When will you fix the model replies missing</think>\n start tags

#19
by xldistance - opened

open-webui can't collapse the thought process, it's too tiring to stare at the thought process

xldistance changed discussion title from When will you fix the model replies missing \<think> \n start tags to When will you fix the model replies missing</think>\n start tags

I think the team actually want us to manually add a "<think>\n" after whole prompt. Not sure how to implement in open-webui

Just don't use open-webui, or wait for an update.

If you deploy using vLLM, adding the flags --enable-reasoning --reasoning-parser deepseek_r1 to the "vllm serve" command fixes the issue.

You can just remove the <think> tag in the chat template inside tokenizer_config.json, so the model will generate <think> at the beginning of the output and open webui will parse response correctly.
The drawback is that the model may skip the reasoning section for some questions, but I feel the overall experience is fine.

If you deploy using vLLM, adding the flags --enable-reasoning --reasoning-parser deepseek_r1 to the "vllm serve" command fixes the issue.

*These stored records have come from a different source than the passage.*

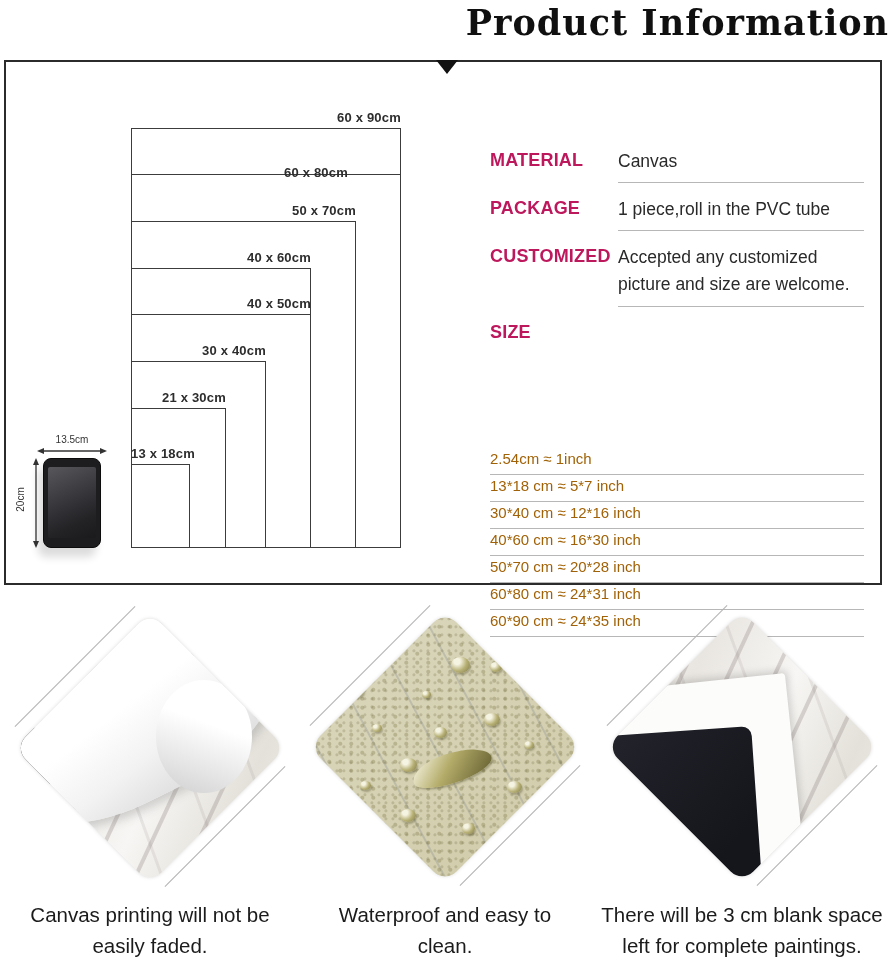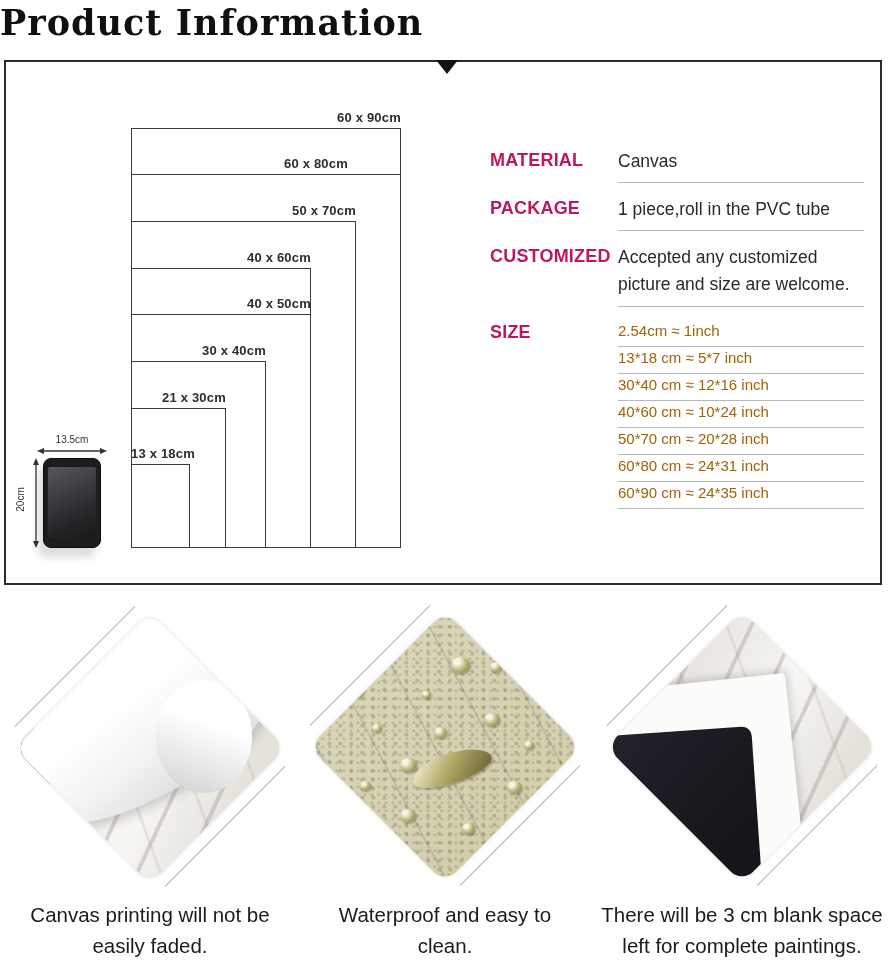--- a/index.html
+++ b/index.html
@@ -4,21 +4,21 @@
 <style>
   * { margin:0; padding:0; box-sizing:border-box; }
   html,body { background:#fff; }
   body {
     width:889px; height:964px; position:relative; overflow:hidden;
     font-family:"Liberation Sans", sans-serif; color:#1c1c1c;
   }
 
   
   .page-title {
-    position:absolute; top:2px; left:0; right:0; text-align:left;
+    position:absolute; top:2px; left:0; right:0; text-align:right;
     font-family:"DejaVu Serif", serif; font-weight:700; font-size:35px;
     letter-spacing:1px; color:#101010;
   }
 
   
   .main-box {
     position:absolute; left:4px; top:60px; width:878px; height:525px;
     border:2px solid #2b2b2b; background:#fff;padding-left:24px;
   }
   .pointer {
@@ -61,21 +61,21 @@
   .specs { position:absolute; left:484px; top:86px; width:374px; }
   .spec-row { display:flex; margin-bottom:13px; }
   .spec-label {
     width:128px; flex:0 0 128px; font-weight:700; font-size:18px; color:#be185d;
     padding-top:2px; letter-spacing:0.2px;
   }
   .spec-value {
     flex:1; font-size:17.5px; color:#2a2a2a; line-height:1.55;
     border-bottom:1.5px solid #b7b7b7; padding-bottom:7px;
   }
-  .spec-row.size-section { margin-top:12px; }
+  .spec-row.size-section { margin-top:12px;flex-direction:column; }
   .size-rows { flex:1; }
   .size-row {
     font-size:15px; color:#a16207; border-bottom:1.5px solid #b7b7b7;
     padding:2px 0 4px 0; height:27px; white-space:nowrap;
   }
 
   
   .feature { position:absolute; width:192px; height:192px; }
   .feature-1 { left:54px;  top:652px; }
   .feature-2 { left:349px; top:651px; }
@@ -164,21 +164,21 @@
 
 <div class="page-title">Product Information</div>
 
 <div class="main-box">
   <div class="pointer"></div>
 
   <div class="diagram" id="diagram">
       <div class="size-rect" style="left: 125px; top: 66px; width: 270px; height: 420px;"></div>
       <div class="size-rect-label" style="left: 125px; top: 48px; width: 270px;">60 x 90cm</div>
       <div class="size-rect" style="left: 125px; top: 112px; width: 270px; height: 374px;"></div>
-      <div class="size-rect-label" style="left: 125px; top: 94px; width: 217px;">60 x 80cm</div>
+      <div class="size-rect-label" style="left: 125px; top: 103px; width: 217px;">60 x 80cm</div>
       <div class="size-rect" style="left: 125px; top: 159px; width: 225px; height: 327px;"></div>
       <div class="size-rect-label" style="left: 125px; top: 141px; width: 225px;">50 x 70cm</div>
       <div class="size-rect" style="left: 125px; top: 206px; width: 180px; height: 280px;"></div>
       <div class="size-rect-label" style="left: 125px; top: 188px; width: 180px;">40 x 60cm</div>
       <div class="size-rect" style="left: 125px; top: 252px; width: 180px; height: 234px;"></div>
       <div class="size-rect-label" style="left: 125px; top: 234px; width: 180px;">40 x 50cm</div>
       <div class="size-rect" style="left: 125px; top: 299px; width: 135px; height: 187px;"></div>
       <div class="size-rect-label" style="left: 125px; top: 281px; width: 135px;">30 x 40cm</div>
       <div class="size-rect" style="left: 125px; top: 346px; width: 95px; height: 140px;"></div>
       <div class="size-rect-label" style="left: 125px; top: 328px; width: 95px;">21 x 30cm</div>
@@ -216,21 +216,21 @@
     <div class="spec-row">
       <div class="spec-label">CUSTOMIZED</div>
       <div class="spec-value">Accepted any customized picture and size are welcome.</div>
     </div>
     <div class="spec-row size-section">
       <div class="spec-label">SIZE</div>
       <div class="size-rows" id="size-rows">
           <div class="size-row">2.54cm ≈ 1inch</div>
           <div class="size-row">13*18 cm ≈ 5*7 inch</div>
           <div class="size-row">30*40 cm ≈ 12*16 inch</div>
-          <div class="size-row">40*60 cm ≈ 10*24 inch</div>
+          <div class="size-row">40*60 cm ≈ 16*30 inch</div>
           <div class="size-row">50*70 cm ≈ 20*28 inch</div>
           <div class="size-row">60*80 cm ≈ 24*31 inch</div>
           <div class="size-row">60*90 cm ≈ 24*35 inch</div>
         </div>
     </div>
   </div>
 </div>
 
 <div class="feature feature-1">
   <span class="deco-line tl"></span>

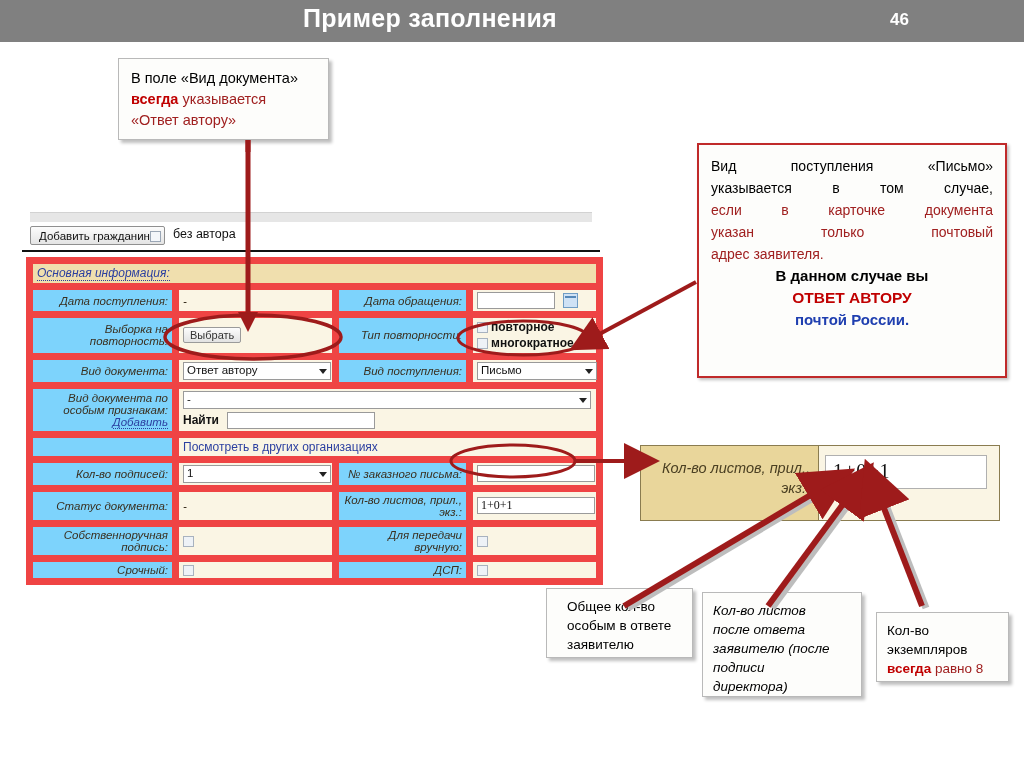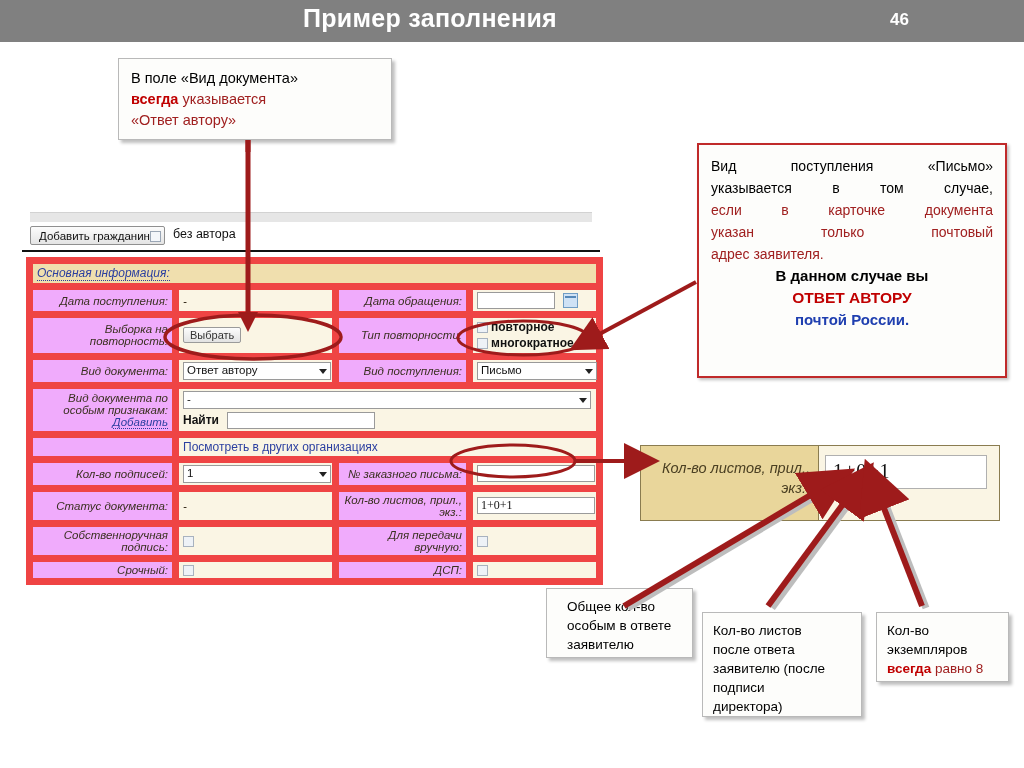--- a/index.html
+++ b/index.html
@@ -32,41 +32,41 @@
   }
   .callout .ln{display:block;white-space:nowrap;}
   .blk{color:#000000;}
   .dred{color:#a02020;}
   .bred{color:#c00000;font-weight:bold;}
   .brightred{color:#ee0000;font-weight:bold;}
   .blue{color:#1f3fb0;font-weight:bold;}
   .bblk{color:#000000;font-weight:bold;}
 
   #callout-doc-type{
-    left:118px;top:58px;width:274px;height:82px;
+    left:118px;top:58px;width:211px;height:82px;
     padding:9px 0 0 12px;font-size:14.5px;line-height:21px;
   }
   #callout-receipt-type{
     left:697px;top:143px;width:310px;height:235px;
     border:2px solid #c02a2a;
     padding:10px 12px 0 12px;
     font-size:14px;line-height:22px;text-align:justify;
     box-shadow:2px 2px 3px rgba(0,0,0,.25);
   }
   #callout-receipt-type .center{text-align:center;display:block;white-space:nowrap;}
   .jl{display:block;text-align:justify;text-align-last:justify;white-space:nowrap;}
 
   .bottom-callout{
     position:absolute;background:#fdfdfb;border:1px solid #b9b9b9;
     box-shadow:3px 3px 3px rgba(0,0,0,.25);
     padding:8px 10px 0 10px;box-sizing:border-box;
     font-size:13.5px;line-height:19px;color:#000;
   }
   #callout-total-sheets{left:546px;top:588px;width:147px;height:70px;padding-left:20px;}
-  #callout-sheets-after{left:702px;top:612px;width:160px;height:105px;}
+  #callout-sheets-after{left:702px;top:592px;width:160px;height:105px;font-style:italic;}
   #callout-copies{left:876px;top:612px;width:133px;height:70px;}
 
   
   #form-screenshot{
     position:absolute;left:22px;top:205px;width:578px;height:367px;
     background:#ffffff;
   }
   #toolbar-strip{
     position:absolute;left:8px;top:7px;width:562px;height:9px;
     background:#e6e6e6;border-top:1px solid #d2d2d2;
@@ -92,21 +92,21 @@
   table#form-table{
     position:absolute;left:4px;top:52px;width:570px;
     border-collapse:collapse;table-layout:fixed;
   }
   #form-table td{
     border:7px solid #ef4444;
     font-size:11.5px;font-style:italic;color:#3a3020;
     padding:2px 4px;vertical-align:middle;
     height:22px;box-sizing:border-box;
   }
-  td.lbl{background:#f0abfc;text-align:right;font-style:italic;color:#4a3f22;}
+  td.lbl{background:#7dd3fc;text-align:right;font-style:italic;color:#4a3f22;}
   td.val{background:#faf5e4;text-align:left;}
   td.sect{
     background:#f0dfae;text-align:left;
     border-top:2px solid #111;
   }
   #section-title{
     font-style:italic;color:#2b3fa0;border-bottom:1px dotted #2b3fa0;
     display:inline-block;font-size:12px;
   }
   .grow{height:34px;}

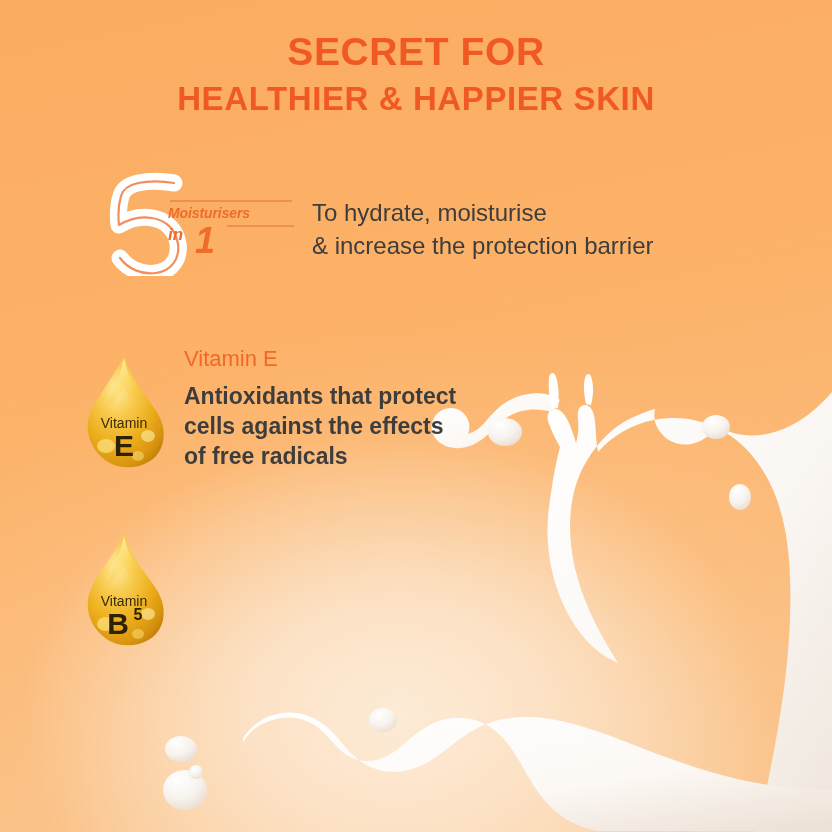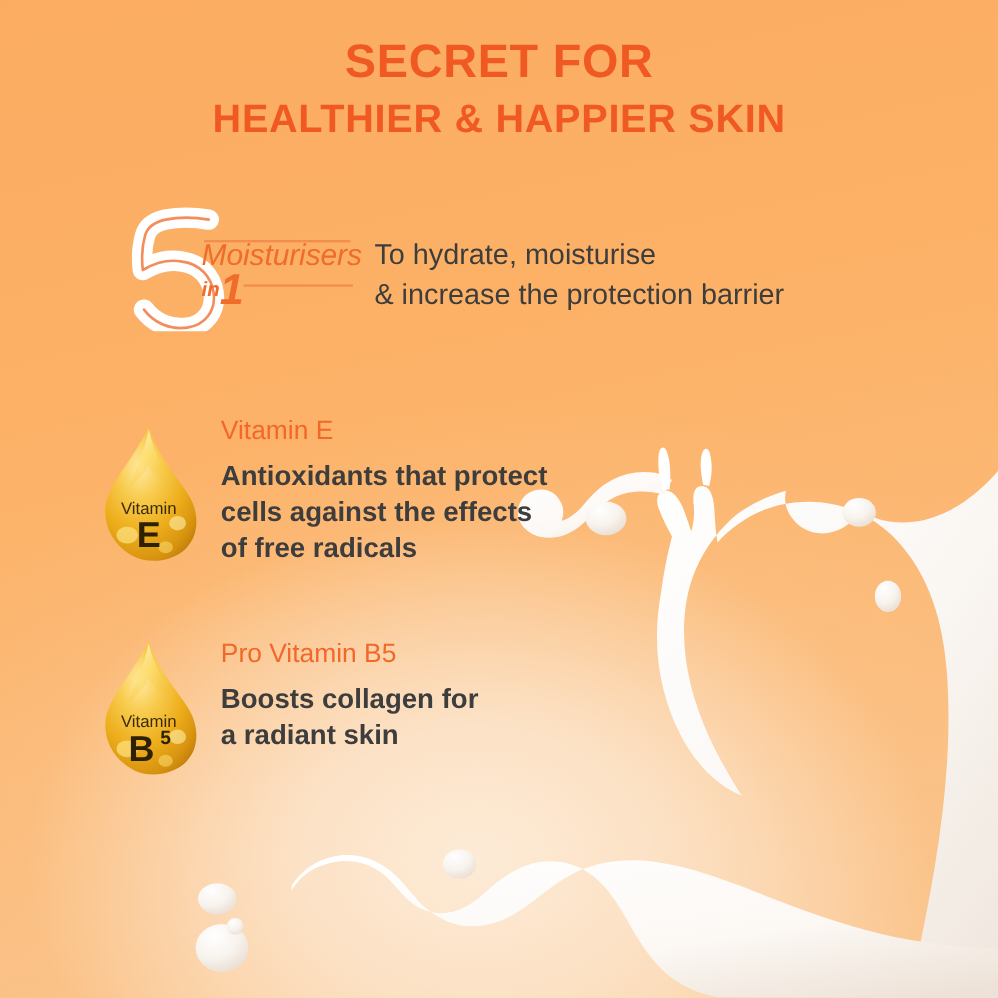--- a/index.html
+++ b/index.html
@@ -80,30 +80,30 @@
   }
   .mois-rule {
     height: 2px;
     background: #F2814A;
     opacity: .75;
     width: 122px;
     margin: 0 0 1px 2px;
   }
   .mois-word {
     color: #EF6C2A;
-    font-weight: 400;
-    font-size: 25px;
+    font-weight: 700;
+    font-size: 14px;
     line-height: 21px;
     letter-spacing: -0.1px;
     font-style: italic;
   }
   .in-one {
     display: flex;
-    align-items: center;
-    gap: 0;
+    align-items: flex-start;
+    gap: 12px;
     margin-top: 1px;
   }
   .in-word {
     color: #EF6C2A;
     font-weight: 800;
     font-size: 17px;
     line-height: 19px;
     font-style: italic;
   }
   .one-num {
@@ -405,22 +405,15 @@
         <ellipse cx="34" cy="94" rx="9" ry="7" fill="#FFE88A" opacity="0.65"></ellipse>
         <ellipse cx="76" cy="84" rx="7" ry="6" fill="#FFF0A8" opacity="0.6"></ellipse>
         <ellipse cx="66" cy="104" rx="6" ry="5" fill="#FFE27A" opacity="0.5"></ellipse>
 
         <text x="52" y="76" text-anchor="middle" font-family="Liberation Sans, sans-serif" font-size="14" fill="#3A2A08">Vitamin</text>
         <text x="46" y="104" text-anchor="middle" font-family="Liberation Sans, sans-serif" font-size="30" font-weight="bold" fill="#2E2103">B</text>
         <text x="66" y="90" text-anchor="middle" font-family="Liberation Sans, sans-serif" font-size="16" font-weight="bold" fill="#2E2103">5</text>
       </svg>
     </div>
 
-    <div class="vit-text">
-      <div class="vit-title">Pro Vitamin B5</div>
-      <div class="vit-body">
-        <span>Boosts collagen for</span>
-        <span>a radiant skin</span>
-      </div>
-    </div>
   </div>
 
 </div>
 
 </body></html>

This solved the issue, thanks :)

Think tags come up just fine with llama.cpp. Example usage: .\llama-cli --model QwQ-32B-Q8_0.gguf --temp 0.0 --color --threads 36 --ctx-size 128000

ollama too, no conf needed, no need to modify any prompt temaplate, it works out of the box. Works perfectly coupled to openwebui, Continue etc.

If you deploy using vLLM, adding the flags --enable-reasoning --reasoning-parser deepseek_r1 to the "vllm serve" command fixes the issue.

Doesn't work for qwq-32b-awq model. I am using vllm 0.7.2-post1

I used the filter function in open-webui, and it adds tag in the response when the qwq32 model is checked

If you deploy using vLLM, adding the flags --enable-reasoning --reasoning-parser deepseek_r1 to the "vllm serve" command fixes the issue.

Doesn't work for qwq-32b-awq model. I am using vllm 0.7.2-post1

it works for me on 0.7.3

vllm serve <model_id> --dtype half --quantization awq --enable-reasoning --reasoning-parser deepseek_r1 --max-model-len 32768 (adjust len based on your available memory)

If you deploy using vLLM, adding the flags --enable-reasoning --reasoning-parser deepseek_r1 to the "vllm serve" command fixes the issue.

After adding these flags model accuracy decreased. without adding these flags model can answer "how many r's in word strawberrry?" correctly. but after adding these flags it is unable to answer. it gives 3 R's but correct answer is 4 as there is an extra R. I am using FP16 model.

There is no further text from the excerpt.